The above aspect and any possible implementation mode further provide an implementation mode: the method further comprises: training the deep neural network by adjusting parameters of the deep neural network through constant iteration, and blending, in each time of iteration, noise-added far field speech training data with segmented near field speech training data and scattering the blended data.
According to another aspect of the present disclosure, there is provided a far field speech acoustic model training system, wherein the system comprises: a blended speech training data generating unit configured to blend near field speech training data with far field speech training data to generate blended speech training data, wherein the far field speech training data is obtained by performing data augmentation processing for the near field speech training data;
a training unit configured to use the blended speech training data to train a deep neural network to generate a far field recognition acoustic model.
The above aspect and any possible implementation mode further provide an implementation mode: the system further comprises a data augmentation unit for performing data augmentation processing for the near field speech training data:
estimating an impulse response function under a far field environment;
using the impulse response function to perform filtration processing for the near field speech training data;
performing noise addition processing for data obtained after the filtration processing, to obtain far field speech training data.
The above aspect and any possible implementation mode further provide an implementation mode: upon estimating an impulse response function under a far field environment, the data augmentation unit specifically performs:
collecting multi-path impulse response functions under the far field environment;
merging the multi-path impulse response functions, to obtain the impulse response function under the far field environment.
The above aspect and any possible implementation mode further provide an implementation mode: upon performing noise addition processing for data obtained after the filtration processing, the data augmentation unit specifically performs: selecting noise data;
using a signal-to-noise ratio SNR distribution function, to superimpose said noise data in the data obtained after the filtration processing.
The above aspect and any possible implementation mode further provide an implementation mode: the blended speech training data generating unit is specifically configured to:
segment the near field speech training data, to obtain N portions of near field speech training data, the N being a positive integer;
blend the far field speech training data with the N portions of near field speech training data respectively, to obtain N portions of blended speech training data, each portion of blended speech training data being used for one time of iteration during training of the deep neural network.
The above aspect and any possible implementation mode further provide an implementation mode: the training unit is specifically configured to:
obtain speech feature vectors by performing pre-processing and feature extraction for the blended speech training data;
train by taking the speech feature vectors as input of the deep neural network and speech identities in the speech training data as output of the deep neural network, to obtain the far field recognition acoustic model.
The above aspect and any possible implementation mode further provide an implementation mode: the training subunit is specifically configured to: train the deep neural network by adjusting parameters of the deep neural network through constant iteration, and blending, in each time of iteration, noise-added far field speech training data with segmented near field speech training data and scattering the blended data.
According to a further aspect of the present disclosure, there is provided a device, wherein the device comprises:
one or more processors;
a storage for storing one or more programs, the one or more programs, when executed by said one or more processors, enable said one or more processors to implement the above-mentioned method.
According to another aspect of the present disclosure, there is provided a computer readable storage medium on which a computer program is stored, wherein the program, when executed by a processor, implements the above-mentioned method.
As known from the above technical solutions, the technical solutions of embodiments can be employed to avoid the problem of spending a lot of time costs and economic costs to obtain the far field speech data in the prior art; reduce time of obtaining the far field speech data, and reducing costs.

BRIEF DESCRIPTION OF DRAWINGS

To describe technical solutions of embodiments of the present disclosure more clearly, figures to be used in the embodiments or in depictions regarding the prior art will be described briefly.

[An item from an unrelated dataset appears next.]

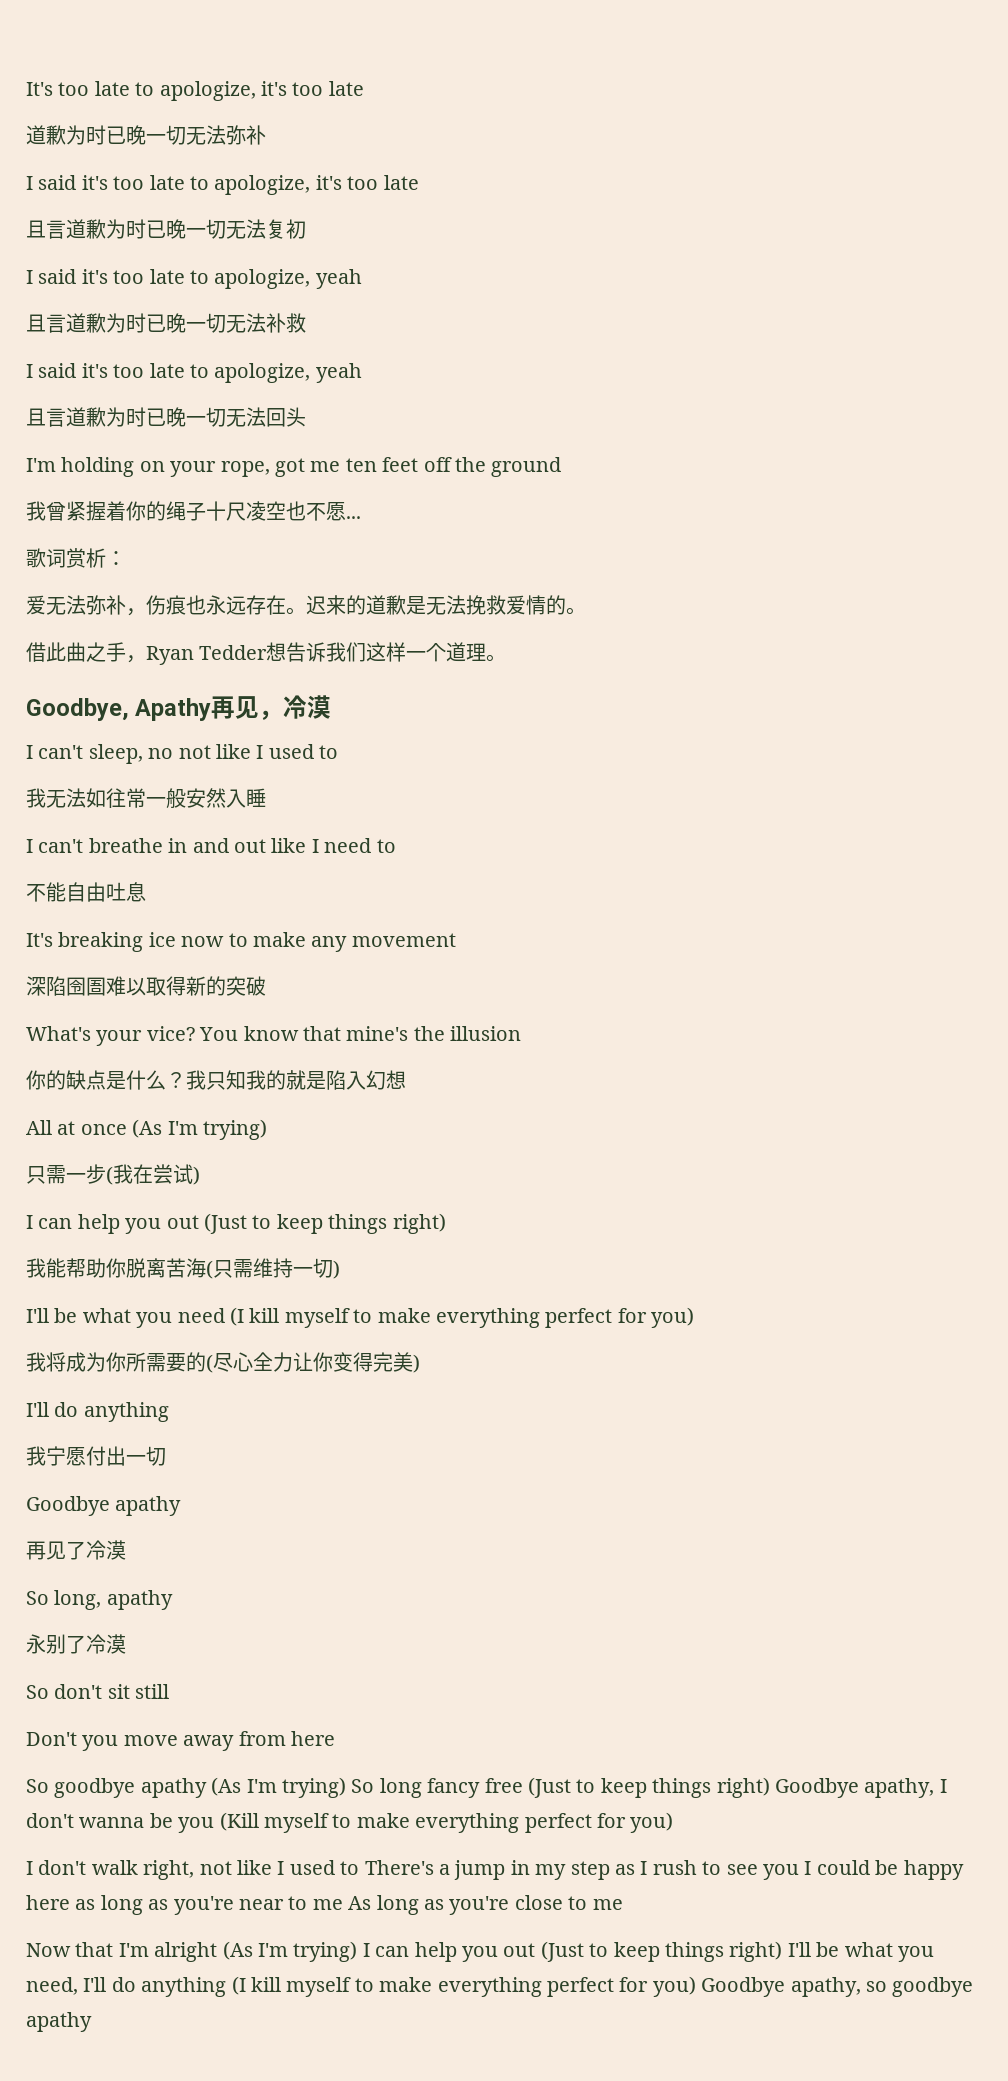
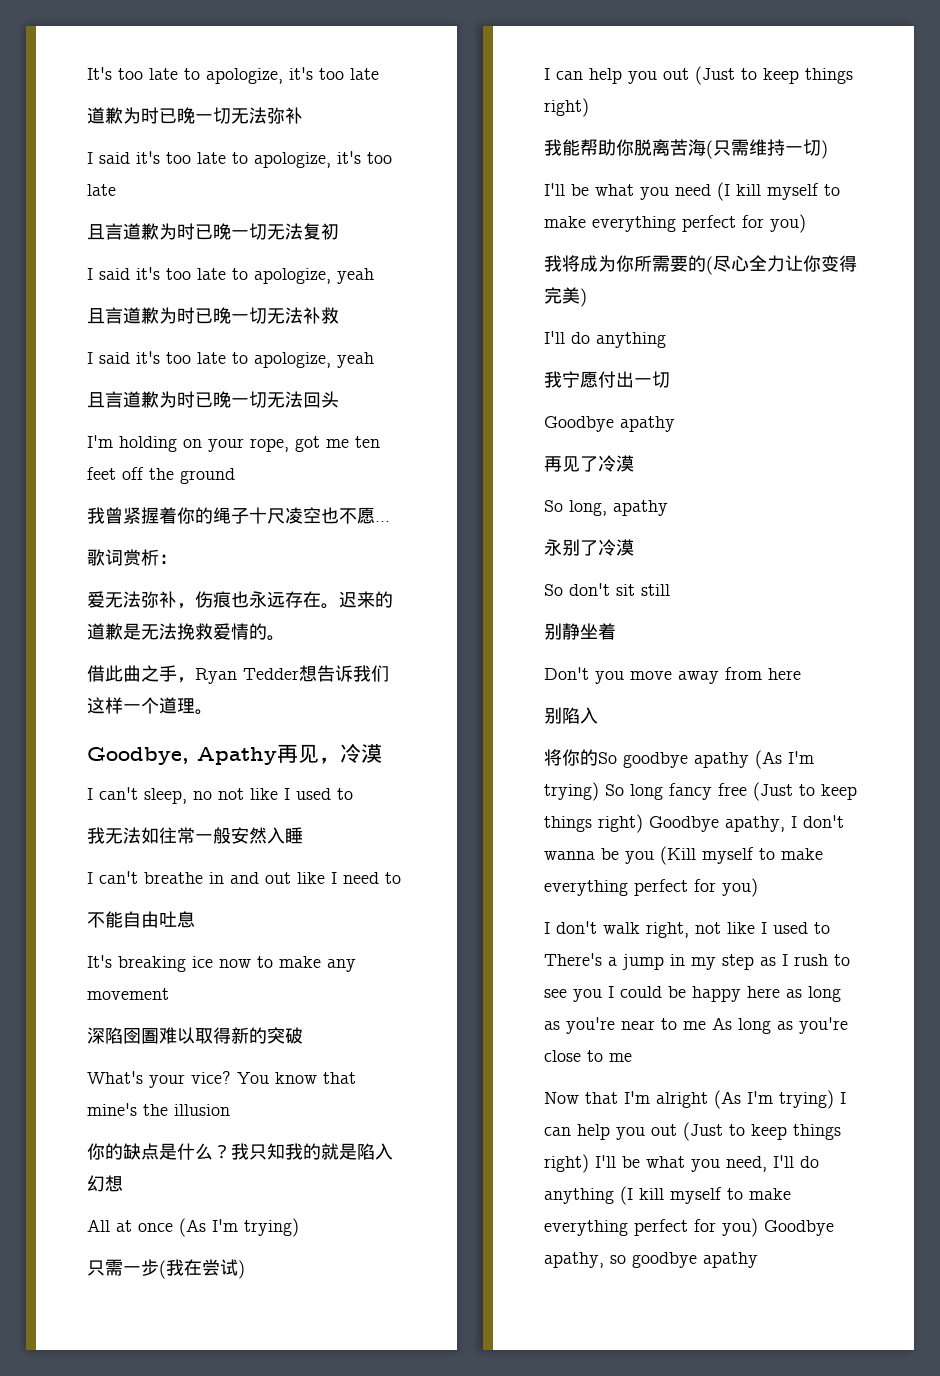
(170, 1691) none -> [544,623,616,640] // 别静坐着
(335, 1738) none -> [544,707,598,724] [544,749,598,766] 别陷入 // 将你的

Obviously, the figures described below are only some embodiments of the present disclosure. Those having ordinary skill in the art appreciate that other figures may be obtained from these figures without making inventive efforts.

FIG. 1 is a flow chart of a far field speech acoustic model training method according to an embodiment of the present disclosure;

FIG. 2 is a flow chart of performing data augmentation processing for near field speech training data in a far field speech acoustic model training method according to an embodiment of the present disclosure;

FIG. 3 is a flow chart of using near field speech training data to blend far field speech training data and generating blended speech training data in a far field speech acoustic model training method according to an embodiment of the present disclosure;

FIG. 4 is a flow chart of using the blended speech training data to train a deep neural network and generating a far field recognition acoustic model in a far field speech acoustic model training method according to an embodiment of the present disclosure;

FIG. 5 is a structural schematic diagram of a far field speech acoustic model training system according to another embodiment of the present disclosure;

FIG. 6 is a structural schematic diagram of a blended speech training data generating unit in a far field speech acoustic model training system according to another embodiment of the present disclosure;

FIG. 7 is a structural schematic diagram of a training unit in a far field speech acoustic model training system according to another embodiment of the present disclosure;

FIG. 8 is a block diagram of an example computer system/server 12 adapted to implement an embodiment of the present disclosure.

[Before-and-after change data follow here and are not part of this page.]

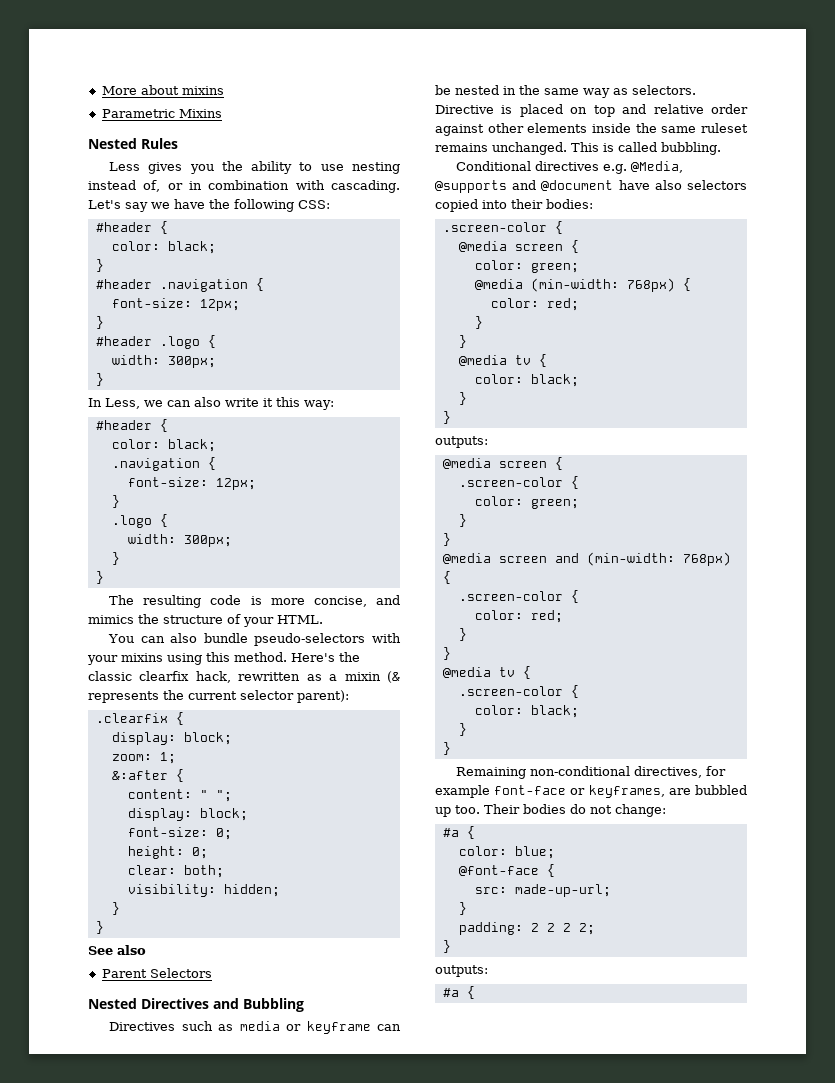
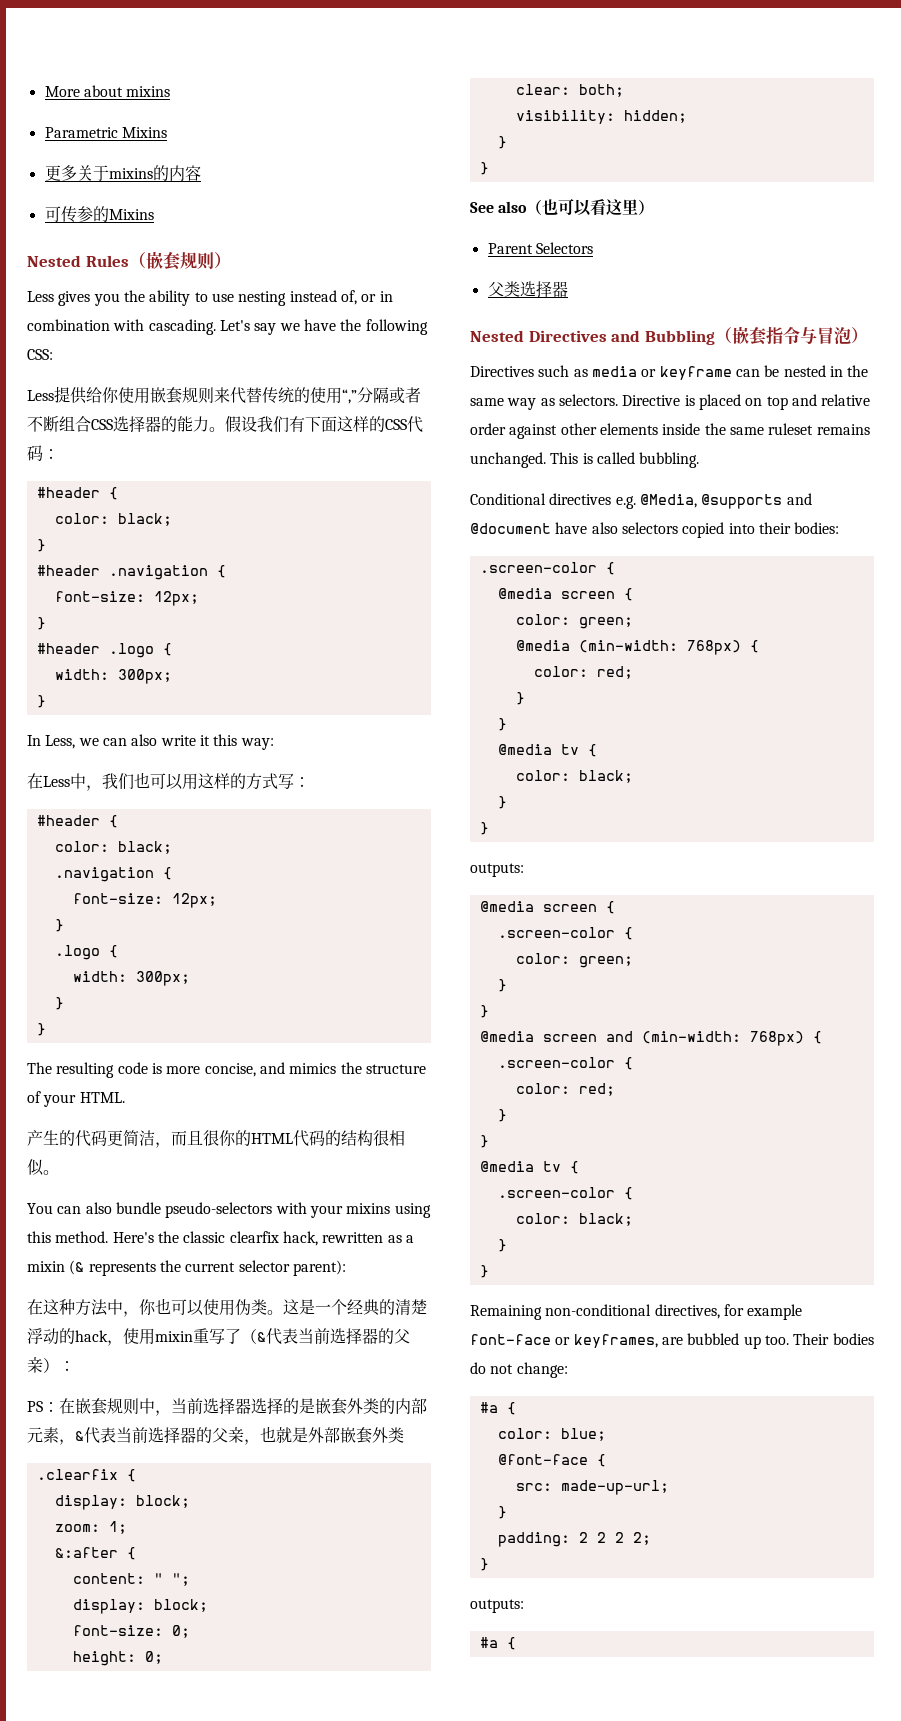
(222, 113) none -> [44,165,201,181] [44,206,154,223] // 更多关于mixins的内容 // 可传参的Mixins
(178, 143) none -> [128,251,231,270] （嵌套规则）
(330, 204) none -> [27,386,421,404] [27,416,423,433] [27,445,59,461] // Less提供给你使用嵌套规则来代替传统的使用“,”分隔或者不断组合CSS选择器的能力。假设我们有下面这样的CSS代码：
(334, 405) none -> [27,772,310,791] // 在Less中，我们也可以用这样的方式写：
(323, 619) none -> [27,1130,405,1148] [27,1159,59,1176] // 产生的代码更简洁，而且很你的HTML代码的结构很相似。
(349, 696) none -> [27,1298,427,1317] [27,1328,410,1346] [27,1357,75,1373] [27,1398,427,1416] [27,1426,404,1445] // 在这种方法中，你也可以使用伪类。这是一个经典的清楚浮动的hack，使用mixin重写了（&代表当前选择器的父亲）： // PS：在嵌套规则中，当前选择器选择的是嵌套外类的内部元素，&代表当前选择器的父亲，也就是外部嵌套外类
(146, 950) none -> [526,199,655,216] （也可以看这里）
(212, 973) none -> [487,281,568,297] // 父类选择器
(304, 1005) none -> [714,326,868,345] （嵌套指令与冒泡）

DETAILED DESCRIPTION OF PREFERRED EMBODIMENTS

To make objectives, technical solutions and advantages of embodiments of the present disclosure clearer, technical solutions of embodiment of the present disclosure will be described clearly and completely with reference to figures in embodiments of the present disclosure. Obviously, embodiments described here are partial embodiments of the present disclosure, not all embodiments. All other embodiments obtained by those having ordinary skill in the art based on the embodiments of the present disclosure, without making any inventive efforts, fall within the protection scope of the present disclosure.
In addition, the term “and/or” used in the text is only an association relationship depicting associated objects and represents that three relations might exist, for example, A and/or B may represents three cases, namely, A exists individually, both A and B coexist, and B exists individually. In addition, the symbol “/” in the text generally indicates associated objects before and after the symbol are in an “or” relationship.
FIG. 1 is a flow chart of a far field speech acoustic model training method according to an embodiment of the present disclosure. As shown in FIG. 1, the method comprises the following steps:
101: blending near field speech training data with far field speech training data to generate blended speech training data, wherein the far field speech training data is obtained by performing data augmentation processing for the near field speech training data;
102: using the blended speech training data to train a deep neural network to generate a far field recognition acoustic model.
FIG. 2 is a flow chart of performing data augmentation processing for near field speech training data in a far field speech acoustic model training method according to an embodiment of the present disclosure. As shown in FIG. 2, the performing data augmentation processing for near field speech training data may comprise:
201: estimating an impulse response function under a far field environment;
202: using the impulse response function to perform filtration processing for the near field speech training data;
203: performing noise addition processing for data obtained after the filtration processing, to obtain far field speech training data.
In an implementation mode of the present embodiment, the estimating an impulse response function under a far field environment comprises:
collecting multi-path impulse response functions under the far field environment; merging the multi-path impulse response functions, to obtain the impulse response function under the far field environment.
For example, it is possible to use an independent high-fidelity loudspeaker box A (not a target test loudspeaker box) to broadcast a sweep signal that gradually changes from 0 to 16000 Hz, as a far field sound source, and then use a target test loudspeaker box B at a different location to collect record of the sweep signal, and then obtain the multi-path impulse response functions through a digital signal processing theory. The multi-path impulse response functions can simulate a final result of the sound source that is subjected to impacts such as spatial transmission and/or room reflection and reaches the target test loudspeaker box B.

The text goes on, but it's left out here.